When you mention “strike work” to a travel nurse, they will often have very passionate feelings about it either one way or another. Those against strike work will argue that any nurse willing to cross a picket line (often labeled “a scab”), is doing a disservice to their fellow professionals. Striking nurses are often attempting to better the working conditions in their hospital. Anyone that allows the hospital to keep operating under these conditions is not looked upon favorably.

While no one is exactly “pro-strike”, there are nurses that will argue their point for working in a facility where the staff is on strike. The most often heard argument is, “who will care for the patients when the staff is on strike”. Although I myself would not hesitate to work a strike, this argument is one that I would have a hard time making with a straight face. I’m not saying that there are not possibly people who truly believe this, but I would say that most of us are not that altruistic. The honest reason most consider working a strike, is for the money.

A nurse working a strike can earn, on average, anywhere from $3000-$5000 a week. Occasionally, a hard hit hospital could pay double that amount. When you start looking at those types of numbers, it is not hard to see why many nurses are enticed by this type of work.

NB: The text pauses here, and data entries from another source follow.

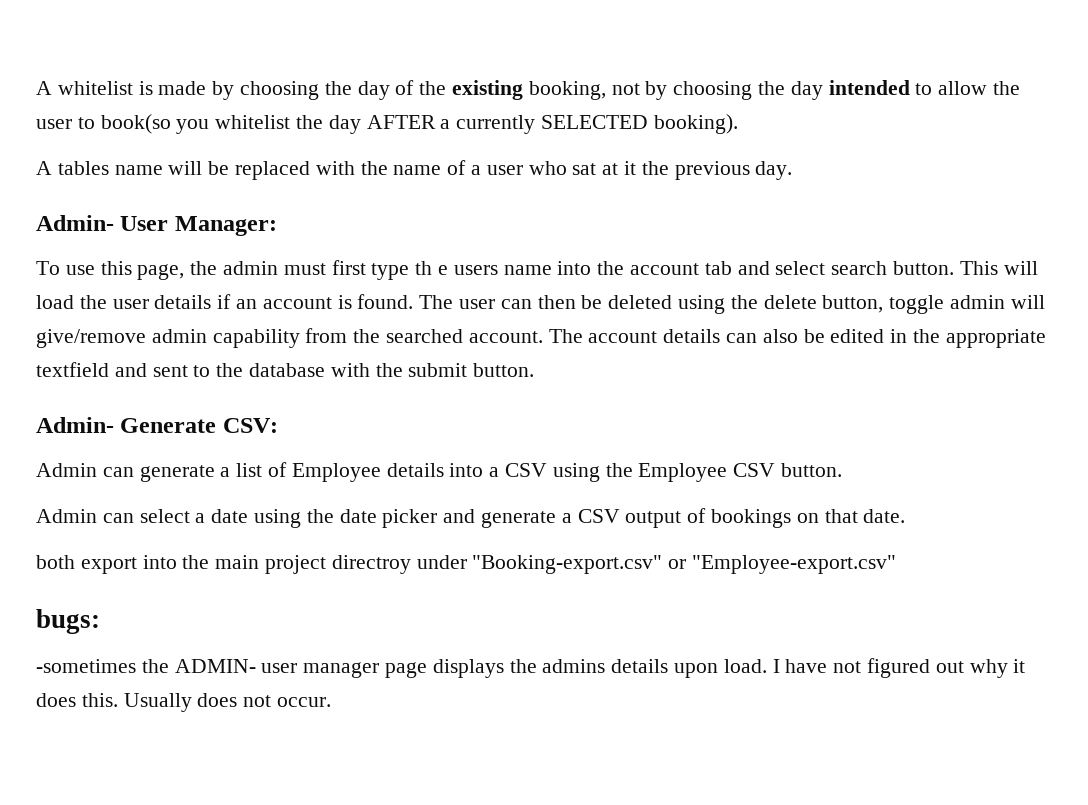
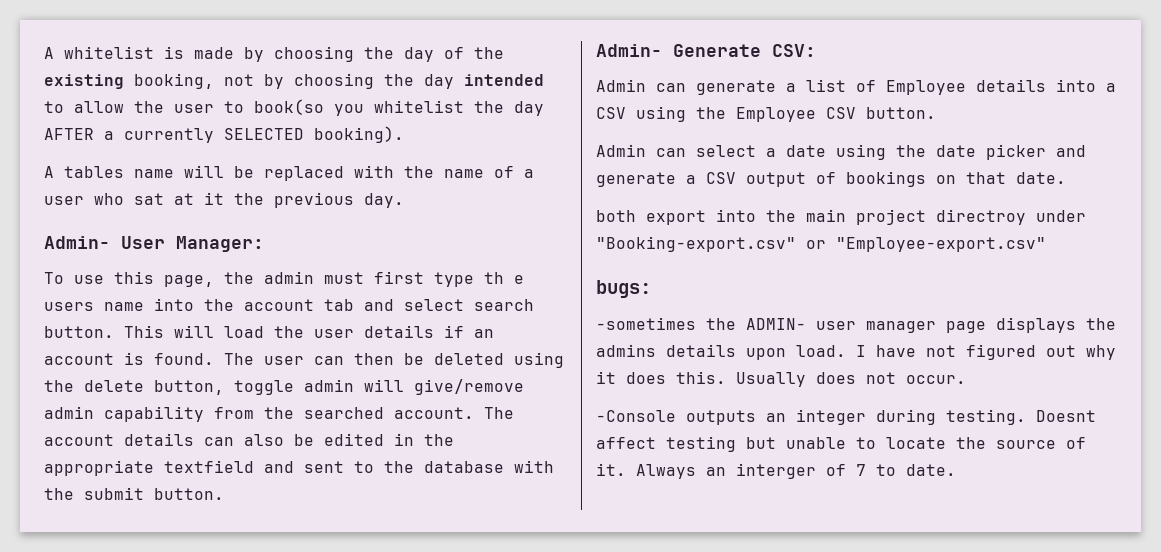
+ -Console outputs an integer during testing. Doesnt affect testing but unable to locate the source of it. Always an interger of 7 to date.

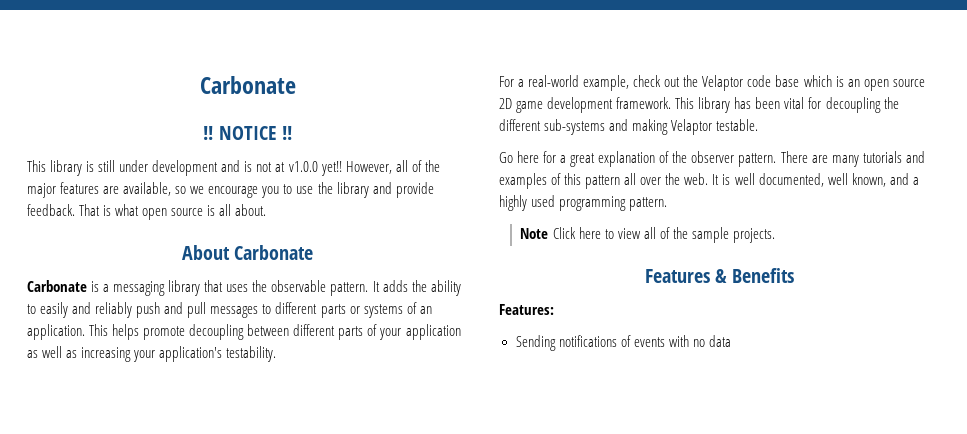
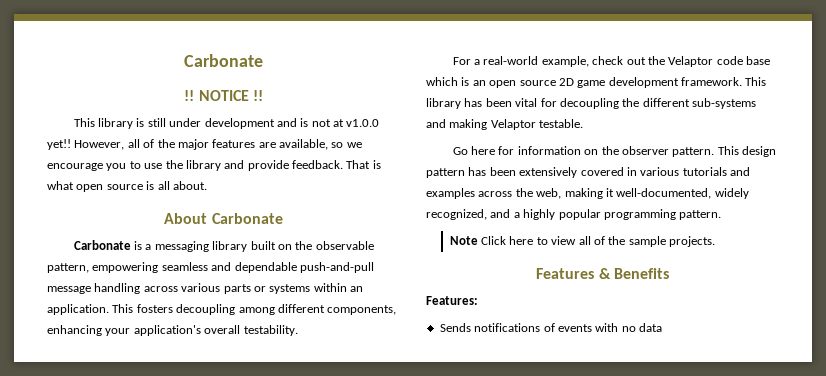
- Carbonate is a messaging library that uses the observable pattern. It adds the ability to easily and reliably push and pull messages to different parts or systems of an application.
+ Carbonate is a messaging library built on the observable pattern, empowering seamless and dependable push-and-pull message handling across various parts or systems within an application.
- This helps promote decoupling between different parts of your application as well as increasing your application's testability.
+ This fosters decoupling among different components, enhancing your application's overall testability.
- Go here for a great explanation of the observer pattern. There are many tutorials and examples of this pattern all over the web. It is well documented, well known, and a highly used programming pattern.
+ Go here for information on the observer pattern. This design pattern has been extensively covered in various tutorials and examples across the web, making it well-documented, widely recognized, and a highly popular programming pattern.
- Sending notifications of events with no data
+ Sends notifications of events with no data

While the numbers look great, you must remember that this is often based on 60 hours or more a week. Many times, you will contract to work for a two week period and might end up working every single day. The staff with whom you are working will most likely be other travelers who are not familiar with the facility or the unit. If you work in a specialized unit such as ER or ICU, the normal stressors of that environment will only be compounded by the tension due to the strike. While it can be lucrative work, it is not easy work.

Next week we’ll take a look at the process of contracting with a facility on strike.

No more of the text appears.